Craig G: Benimle otelde buluşuyor, değiştirdikleri sözleri filan gösteriyorlardı. Anthony Mackie'nin bir bok beceremediğini düşünüyordum. Onu kenara çektim ve "Yapacağın işi sikeyim" dedim. Bir boktan anlamadığını söyledim. Amacım onu kızdırmaktı. Sinirlenince de gerekeni yaptı.

Mackie: Bir rapçiyi canlandırmam gerekiyordu ve bütün set gerçek rapçilerle doluydu. "Biraz daha erkek gibi davranmalıyım, beni kızdırmalarına izin veremem" diyordum kendime. Çünkü insanlar konuşup duruyordu: "Bu filmde olmayı hak etmiyorsun, kolpanın tekisin." Ben de sinirden kuduruyordum.

Rosenberg: Marshall kapışma sahnesinin çekimine gerçekmiş muamelesi yaptı. Kimsenin ne söyleyeceğini bilmesini istemiyordu.

Fenelon: Kapışma bölümlerinin gerçek hissi vermesi için büyük bir heves vardı. Eğer çok prova yaparlarsa veya insanlar karşıdakinin ne söyleyeceği hakkında bilgi sahibi olursa bu, reaksiyonun doğrudanlığını etkileyebilirdi. Günün sonunda o sahneleri birçok kez çekmiştik. O anları gerçekten yaşamak imkansız olacaktı. Ama Marshall pes etmedi.

Strike: Ne söyleyeceğini bilmiyordum. Beni şaşırttı. Çoğu kısım gerçek kapışma gibiydi, bu şekilde olması yönünde kurgulanmıştı.


6. KAPIŞMALAR


(Şuradan da aynı sahnelerin türkçe altyazılı haline ulaşılabilir.)

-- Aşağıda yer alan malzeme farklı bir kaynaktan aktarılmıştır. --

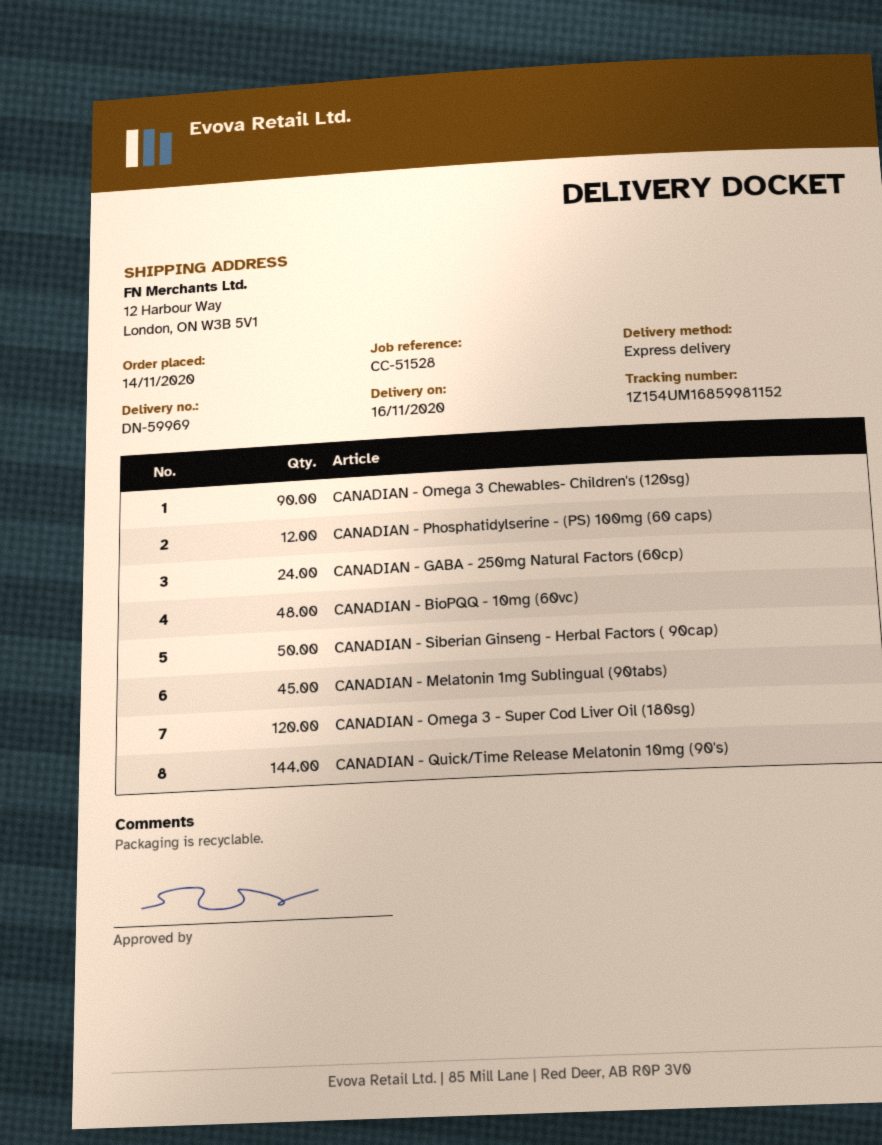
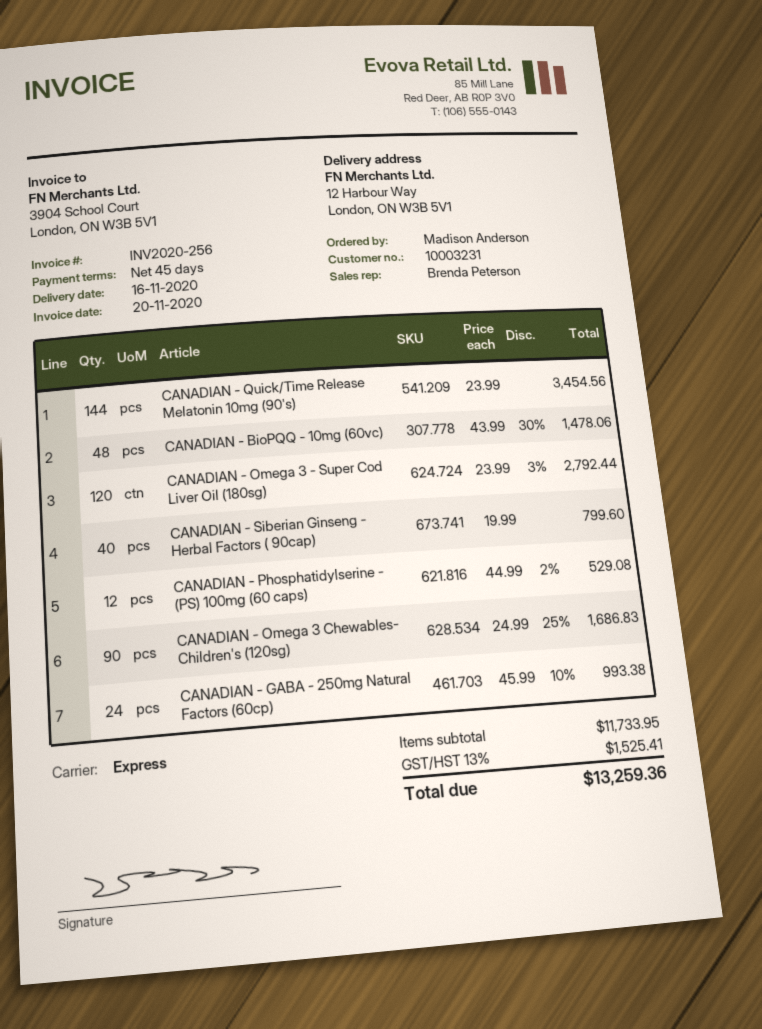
CANADIAN - Siberian Ginseng - Herbal Factors ( 90cap): 50 -> 40
CANADIAN - Melatonin 1mg Sublingual (90tabs): 45 -> none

O sahnelerde kullanılan ikonik beatler --yani Showbiz & AG’s “Next Level (Nyte Time Mix)Onyx’s “Last Dayz,”  ve  Mobb Deep’s “Shook Ones (Part II)”-- Rosenberg tarafından seçilmişti.

Rosenberg: Mevcut ne varsa durumu ona göre ayarladık -- çok sayıda kayıt düzgünce temizlenemedi, öyle olunca sample olayına girildi. Ama Marshall'ın favori kapışma beatlerini biliyordum. Bunlar o ortamdaki kişilerin gerçekten de 1995 yılında kullandığı beatlerdi. Rapçiler günümüzde gerçek anlamda kapışmıyor. Hep 'a cappella'. Eskiden 'a cappella' yaptığın zaman kaybederdin.

Strike: Sürekli tek hamlede işlerini bitirirdim: "Elvis mezarında ters mi döndü ne?" Split-lickety -- söylediği şey komik ama etkileyiciydi. Ama pantolonunu indirip arkasını döndüğünde, olay bitmişti. O hareketi yapacağını bilmiyordum,bu yüzden o sahnede suratım o haldeydi. Ona "Seni amına kodumu" der gibi bakmıştım.

Miller: Bazı reaksiyonlar ilk çekimlerden alınma, çünkü oradakiler bunları ilk kez duyuyordu. Ve onikiden vurmuştu.

Jones: Daha önce duymuş olsanız bile, cümleler her duyduğunuzda reaksiyon verdirecek kadar karmaşıktı.

Craig G: Ortamda biraz huzursuzluk vardı. Ama harekete geçildiği anda insanlar gerekeni yapıyordu. Detroit kendisini göstermişti.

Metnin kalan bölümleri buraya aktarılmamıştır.